AI Data QA
Eliminate false alarms before they start — clean data in, clean decisions out.
The Problem: Bad Data Creates Expensive Ghosts
The single biggest source of wasted field time in exception-based operations is chasing ghosts — alarms generated not by real equipment problems but by bad data. Sensor drift, stuck values, communication gaps, and outlier spikes generate false exceptions that look identical to real ones.
An operator investigating a false alarm spends the same time driving, the same fuel, and faces the same road risk as one investigating a real problem. When 30-40% of alarms are data artifacts, the waste compounds across every crew, every day.
Sensor Drift
Pressure transducers lose calibration over months. A sensor reading 10 PSI high generates false alarms on every poll cycle until someone physically recalibrates it.
Stuck Values
A frozen sensor reports the same value indefinitely. Without detection, the system believes the well is operating normally while actual conditions may have changed drastically.
Communication Gaps
Cellular and radio links drop during storms, equipment resets, or carrier outages. Missing data points can trigger false exceptions or mask real problems.
Outlier Spikes
Electrical noise, lightning, or RTU restarts can produce extreme one-off readings. A single spike to 9999 PSI triggers every alarm in the system if not filtered.
How WorkSync Solves It
WorkSync Data QA operates as the first layer in the intelligence pipeline — cleaning and validating every data point before it reaches anomaly detection or economic scoring. The principle is simple: if the input data is wrong, every downstream decision built on it will also be wrong.
Drift Detection
ML models compare sensor trends against expected physics and neighboring wells to identify gradual calibration drift before it causes false alarms.

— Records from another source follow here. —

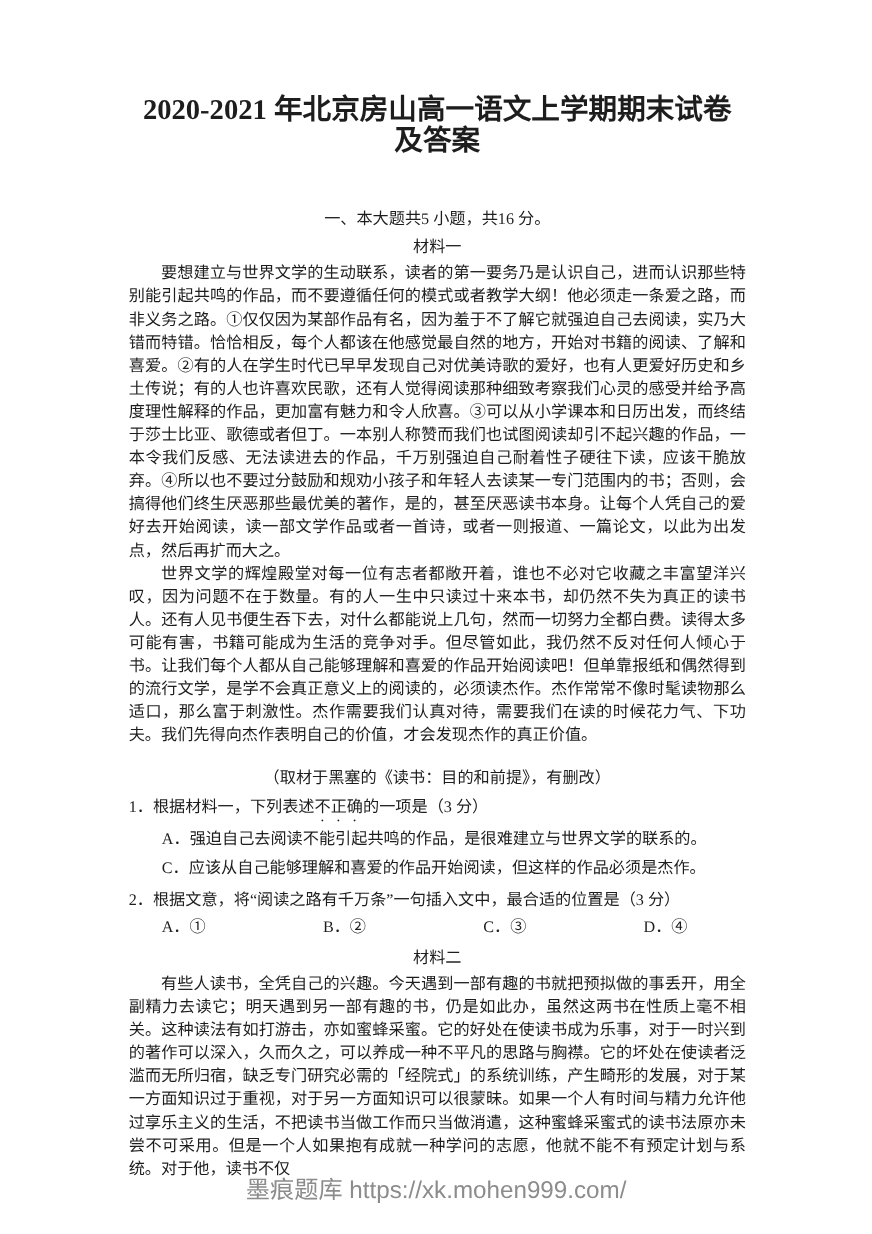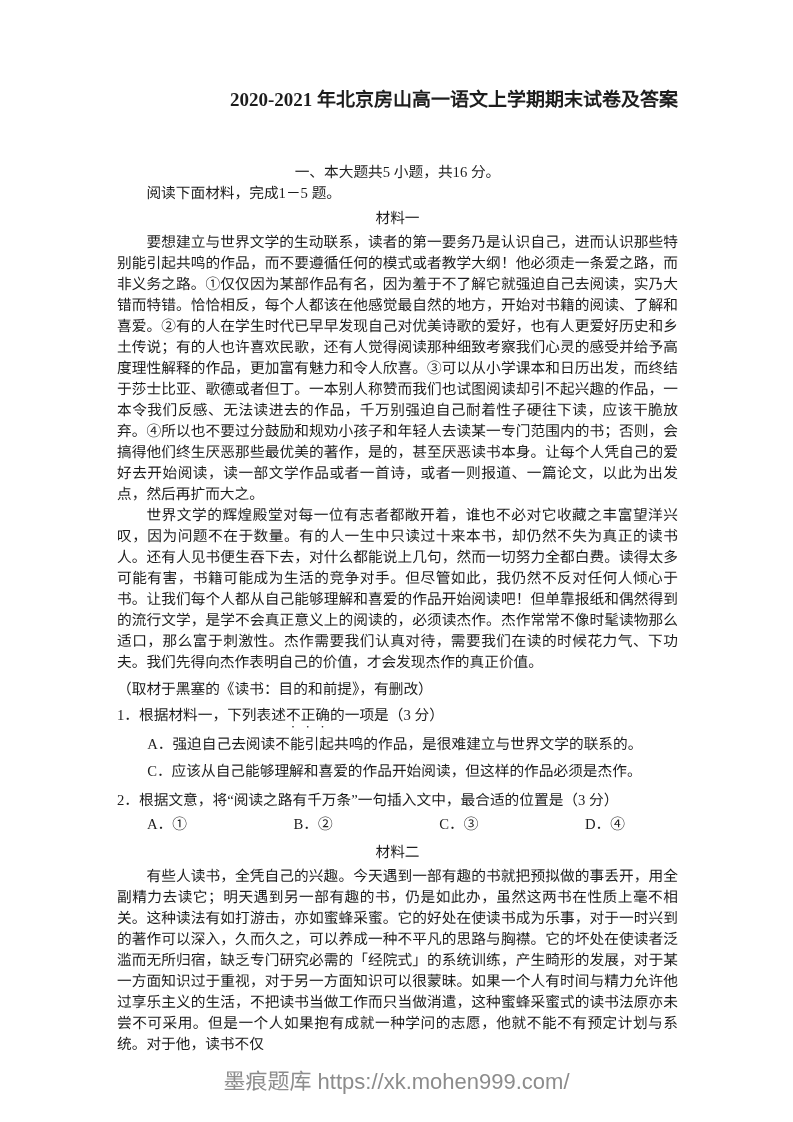--- a/index.html
+++ b/index.html
@@ -24,10 +24,10 @@
     text-align: justify;
   }
   .title {
-    font-size: 19px;
+    font-size: 26px;
     line-height: 28px;
     font-weight: 700;
-    text-align: right;
+    text-align: center;
     margin-bottom: 48px;
   }
   .heading { text-align: center; }

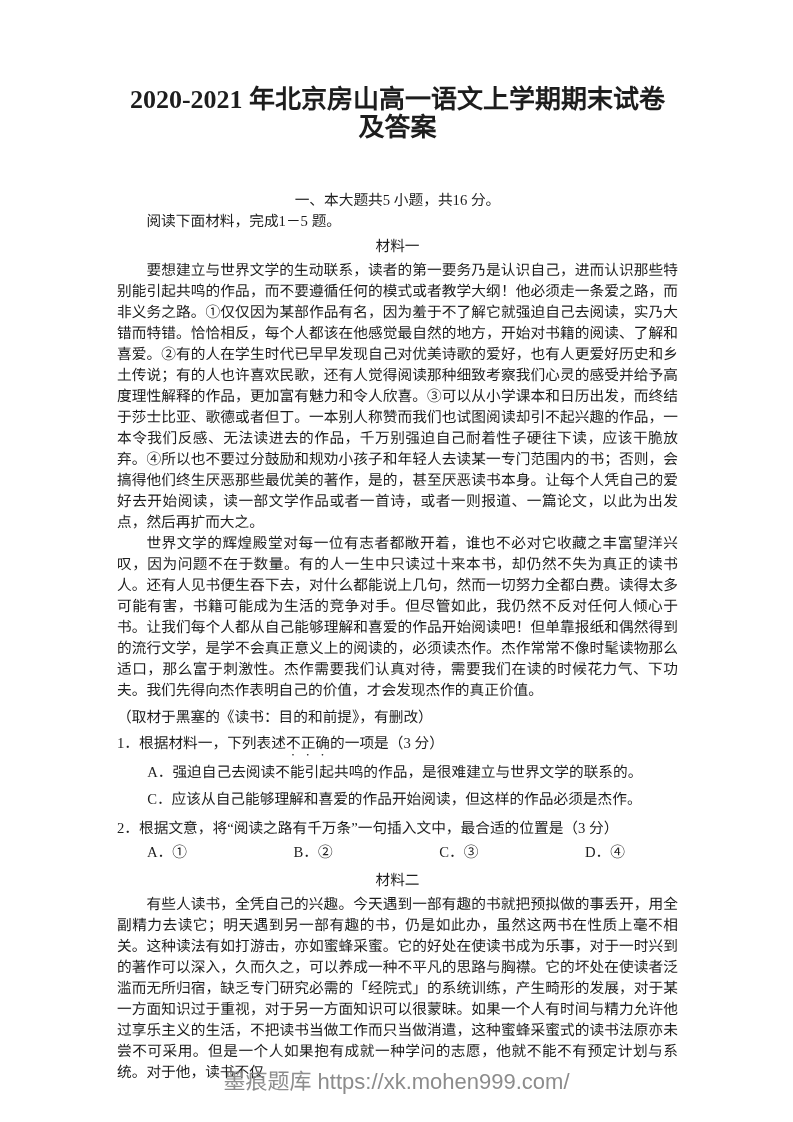--- a/index.html
+++ b/index.html
@@ -84,7 +84,6 @@
     <div class="title">2020-2021 年北京房山高一语文上学期期末试卷及答案</div>
 
     <div class="heading">一、本大题共5 小题，共16 分。</div>
-    <div class="indent">阅读下面材料，完成1－5 题。</div>
 
     <div class="mat-label">材料一</div>
     <p class="para">要想建立与世界文学的生动联系，读者的第一要务乃是认识自己，进而认识那些特别能引起共鸣的作品，而不要遵循任何的模式或者教学大纲！他必须走一条爱之路，而非义务之路。①仅仅因为某部作品有名，因为羞于不了解它就强迫自己去阅读，实乃大错而特错。恰恰相反，每个人都该在他感觉最自然的地方，开始对书籍的阅读、了解和喜爱。②有的人在学生时代已早早发现自己对优美诗歌的爱好，也有人更爱好历史和乡土传说；有的人也许喜欢民歌，还有人觉得阅读那种细致考察我们心灵的感受并给予高度理性解释的作品，更加富有魅力和令人欣喜。③可以从小学课本和日历出发，而终结于莎士比亚、歌德或者但丁。一本别人称赞而我们也试图阅读却引不起兴趣的作品，一本令我们反感、无法读进去的作品，千万别强迫自己耐着性子硬往下读，应该干脆放弃。④所以也不要过分鼓励和规劝小孩子和年轻人去读某一专门范围内的书；否则，会搞得他们终生厌恶那些最优美的著作，是的，甚至厌恶读书本身。让每个人凭自己的爱好去开始阅读，读一部文学作品或者一首诗，或者一则报道、一篇论文，以此为出发点，然后再扩而大之。</p>

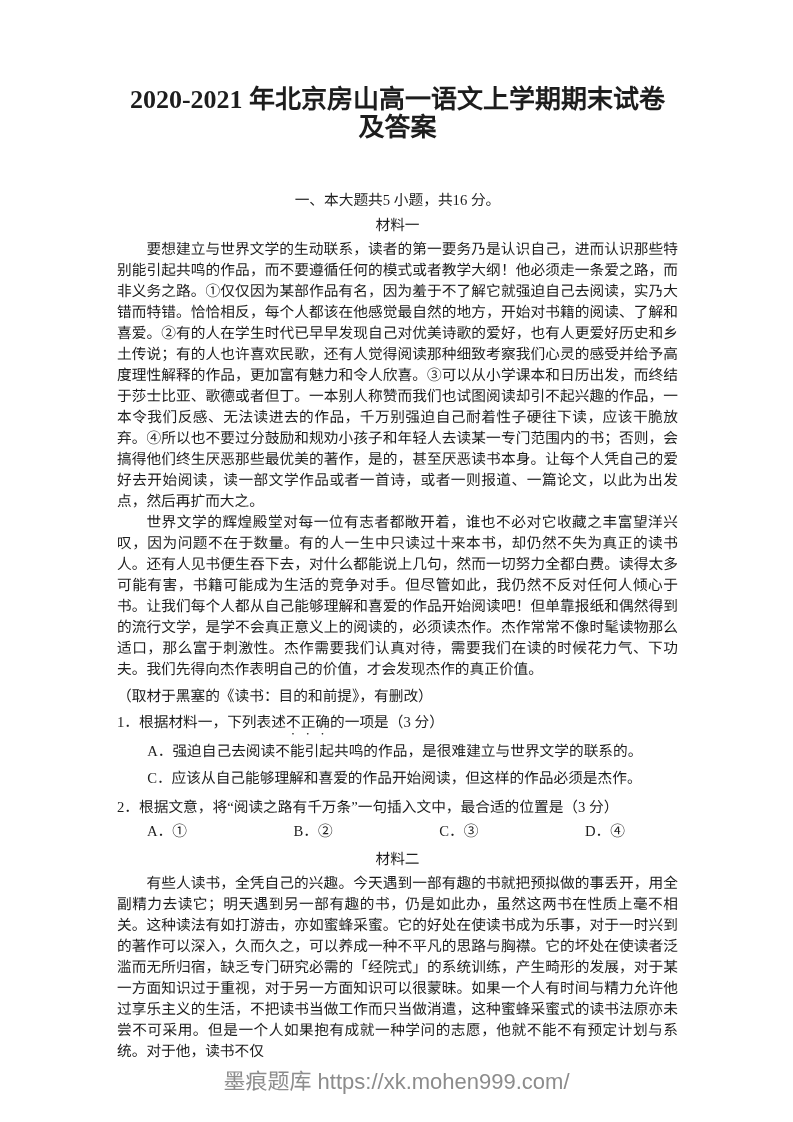--- a/index.html
+++ b/index.html
@@ -42,8 +42,8 @@
     text-align: justify;
   }
   .attribution {
-    text-align: left;
-    margin-top: 6px;
+    text-align: center;
+    margin-top: 18px;
   }
   .q-stem { margin-top: 5px; text-align: left; }
   .opt {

Stuck Value Identification
Statistical analysis flags sensors reporting identical values beyond expected precision for longer than normal. Alerts are suppressed until the sensor is confirmed operational.
Gap Interpolation
When communication drops, the system estimates missing values using recent history and correlated parameters, maintaining anomaly detection continuity without generating false positives.
Outlier Filtering
Physics-based bounds and statistical outlier detection remove impossible readings before they enter the detection pipeline. No more 9999 PSI alarms.
How It Works in Practice
Scenario: An operator's SCADA system monitors 500 wells and generates an average of 85 daily exceptions. After investigation, crews confirm that only 50 are real problems — a 41% false positive rate.
WorkSync Data QA is deployed as the first processing layer. Within one week, the system identifies 12 sensors with calibration drift, 8 with stuck-value patterns, and flags recurring communication gaps on 23 RTUs. Exceptions from known bad data sources are suppressed with a data quality tag.
Daily actionable alerts drop to 55 — with a 91% confirmed-real rate. Crews recover an average of 2.5 hours per day previously spent investigating data artifacts. That time is redirected to real problems that recover production and revenue.